I'm pretty sick and tired of people feeling that they have the right to pry into my personal communication, diaries, or whatever in order to learn about me. The Ex- (the evil one) read my diary, hacked my FreeNet account to read my email and generally snooped all over. Now the coworker is saying he has the right to read my ICQ conversations so he can learn about me. Fuck. How about fucking asking me what it is you want to know?! I made no bones about the fact that I was spending time with J, and I was going to tell the coworker about us hitting it off. He just didn't give me the chance. *grr*

Ironically enough, after I dealt with that, later that night I got a spam message in my Hotmail account with the subject header "Someone is watching you." No shit.

2002/07/04

Unfortunately, this is just about proving J right. :P Mind you, that's only if you really believe in these things. :)



Little Filthy Old Pervert
(Perverse Spoiled Dysfunctional Adult)


Your inner child is the Little Filthy Old Pervert (PSDA). He's not so bad, though, as far as inner children are concerned. Just give him a park bench and a trenchcoat and he's ready to go.

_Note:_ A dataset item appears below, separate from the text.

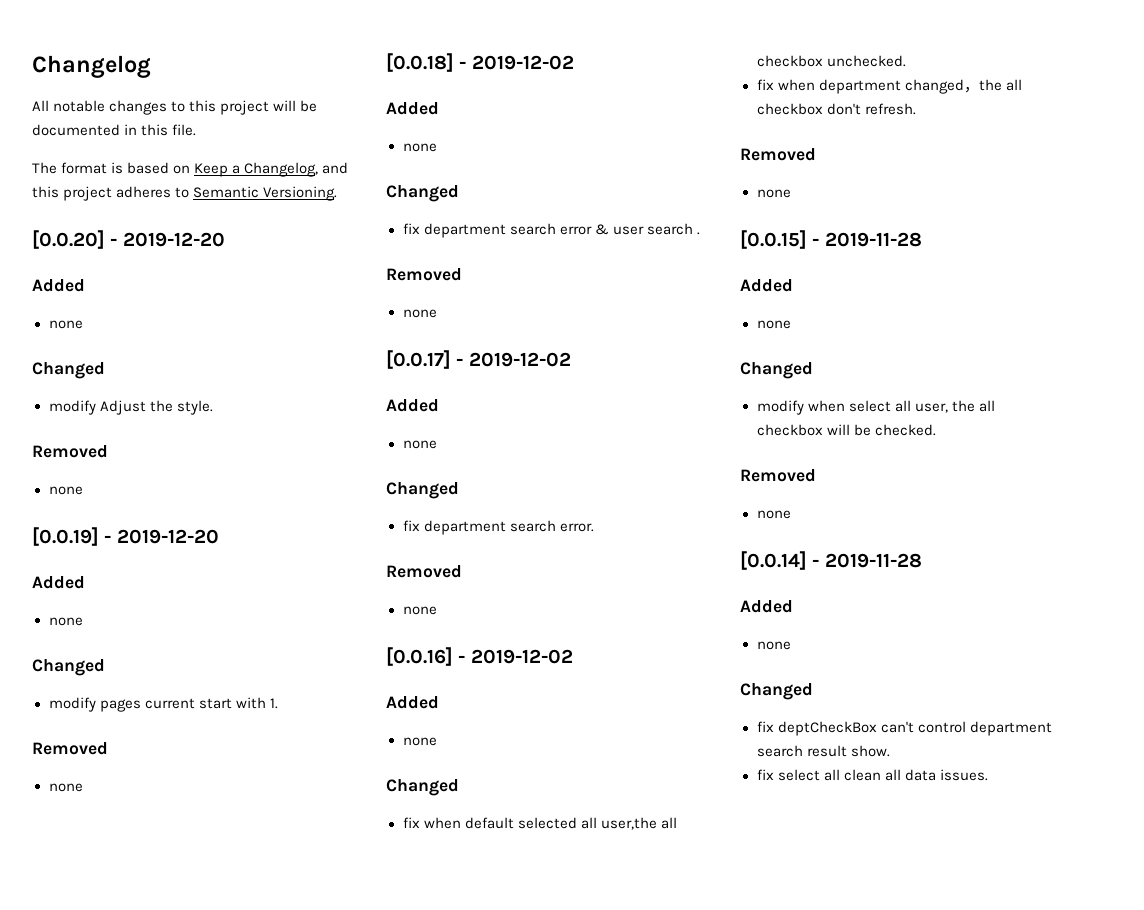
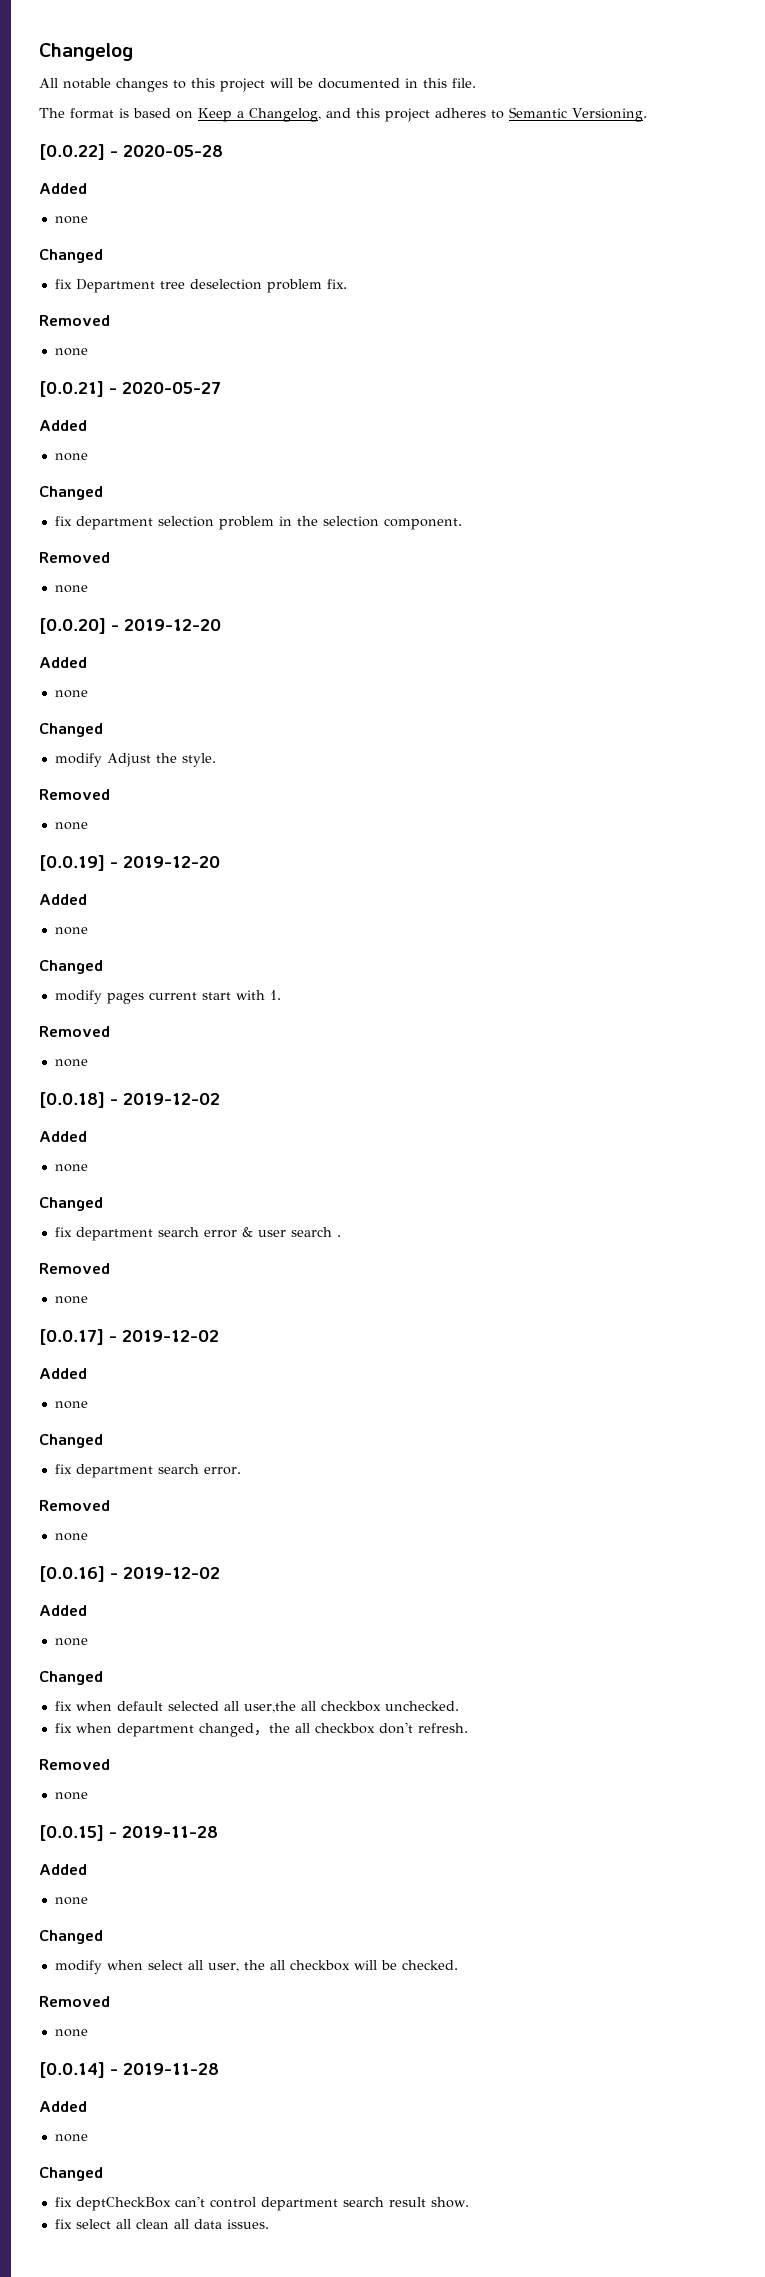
(338, 193) none -> [39,144,223,160] [39,183,87,194] [54,216,88,224] [39,249,103,263] [54,279,347,293] [39,315,110,326] [54,348,88,356] [39,381,221,397] [39,420,87,431] [54,453,88,461] [39,486,103,500] [54,516,462,530] [39,552,110,563] [54,585,88,593] // [0.0.22] - 2020-05-28 // Added // none // Changed // fix Department tree deselection problem fix. // Removed // none // [0.0.21] - 2020-05-27 // Added // none // Changed // fix department selection problem in the selection component. // Removed // none

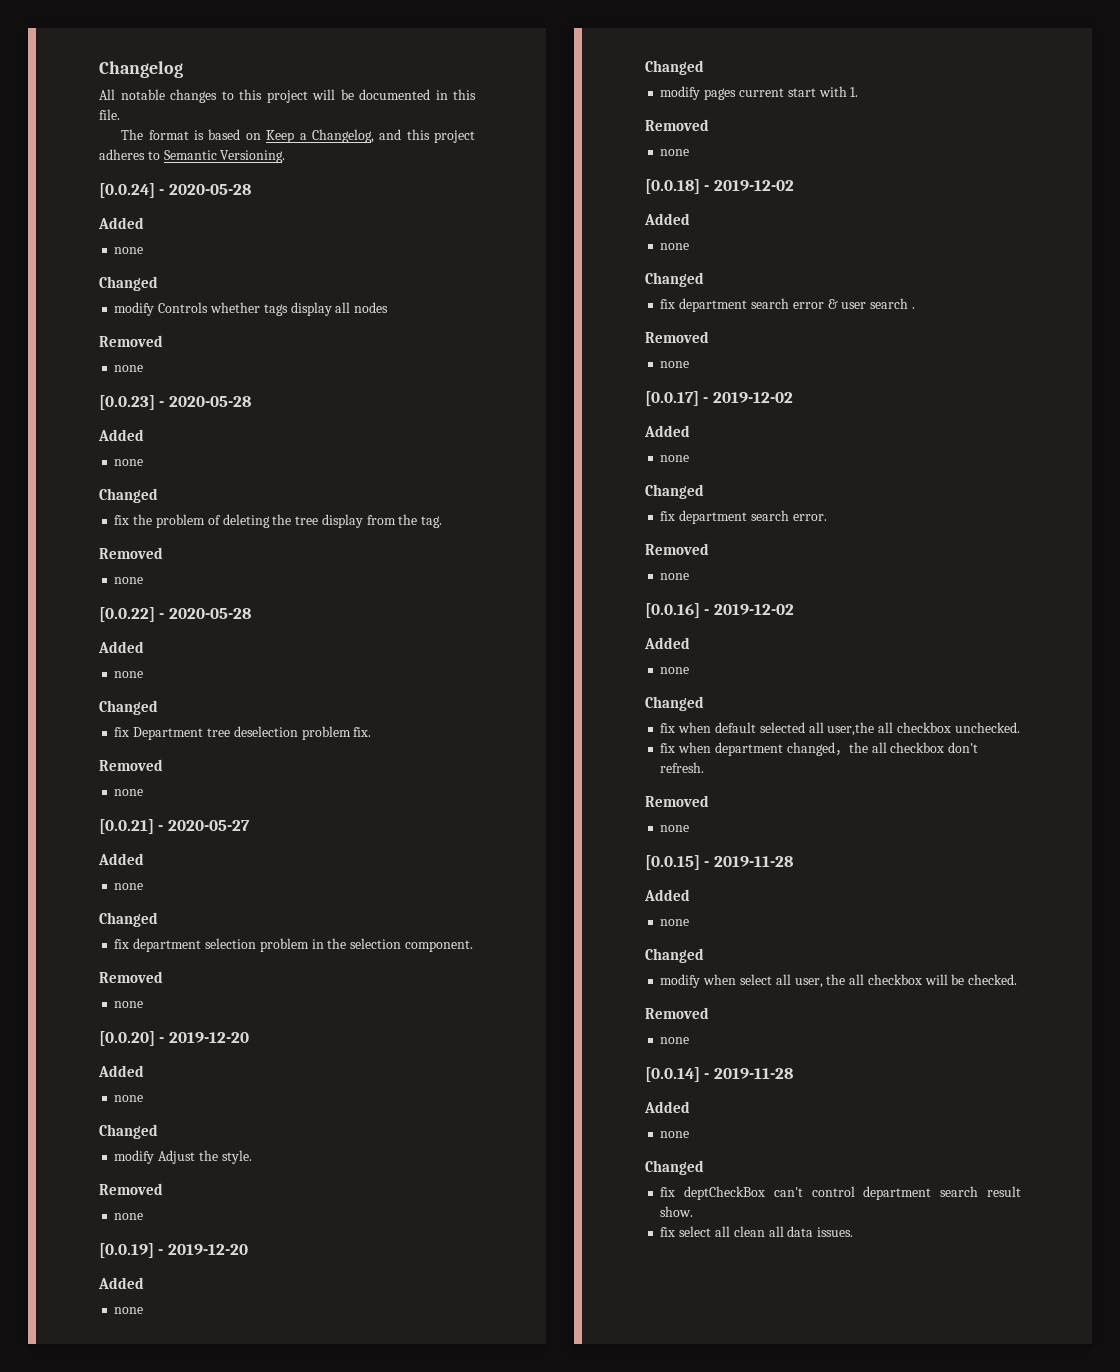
(647, 115) none -> [99,183,251,198] [98,217,144,229] [114,247,144,254] [99,276,158,291] [114,302,389,316] [99,335,163,347] [114,365,144,372] [99,395,251,410] [98,429,144,441] [114,459,144,466] [99,488,158,503] [114,514,443,528] [99,547,163,559] [114,577,144,584] // [0.0.24] - 2020-05-28 // Added // none // Changed // modify Controls whether tags display all nodes // Removed // none // [0.0.23] - 2020-05-28 // Added // none // Changed // fix the problem of deleting the tree display from the tag. // Removed // none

What's more, you could practically hang meat on all of your hang-ups. Phobias, fetishes, anxieties, neurosese... there are so many things happening inside you at once that your inner child is lost in the woods and hunted by wierd psycological animals. He stays hidden so much it's like he's not even there.

It's not so much that he's insane, it's just that you're crazy.

It's up to you to lure him out with bits of cheese and sugar and get him some rehabilitation. Or stay hunted.

2002/07/03

So, like damn. Holy fuck. And stuff and stuff. Ummm... right. Life is good, in spite of earthquakes and disturbing the neighbours. Actually... maybe that's part of why.

I'm not posting more than that, and certain of you know damn well why. The rest of you... will find out in due time. No gory details until later. ;)

Which reminds me, need to get in touch with D, and compare notes. Hehehe...

Okay, I'm being cryptic. It's fun. :)

2002/07/02

Ah yes, and Happy Canada Day everyone. I hope you kicked people who deserved it. :)
Urgh. Long, long, long day, on top of three nights running without enough sleep. Tonight's plan? Catch up. :) Brief rundown; worked from 9-6, a busy shift, then saw the Men in Black II movie premiere, then went downtown for the 'works. Ended up seeing them from the top of my workplace, which was pretty cool -- no crowds, no spilled beer, no one stepping on my body parts. On the bus ride home, I did kick someone twice, but he deserved it. He was the only person I deliberately kicked all day, so it has been a good day. :)

Anyhow, further updates are going to be tomorrow. I've been given permission (and in fact been prodded) to post some details about the past few days ;), so that'll be happening soon enough. Reminder to self, do the paper tomorrow! *sigh* Also, working tomorrow 6-11, after feeling as if I never want to listen to a/c music again. *grumble* Anyways, going to make a phone call or two to say happy Canada day, possibly have a quick shower, and crash. Sweet, sweet sleep... how you beckon to me.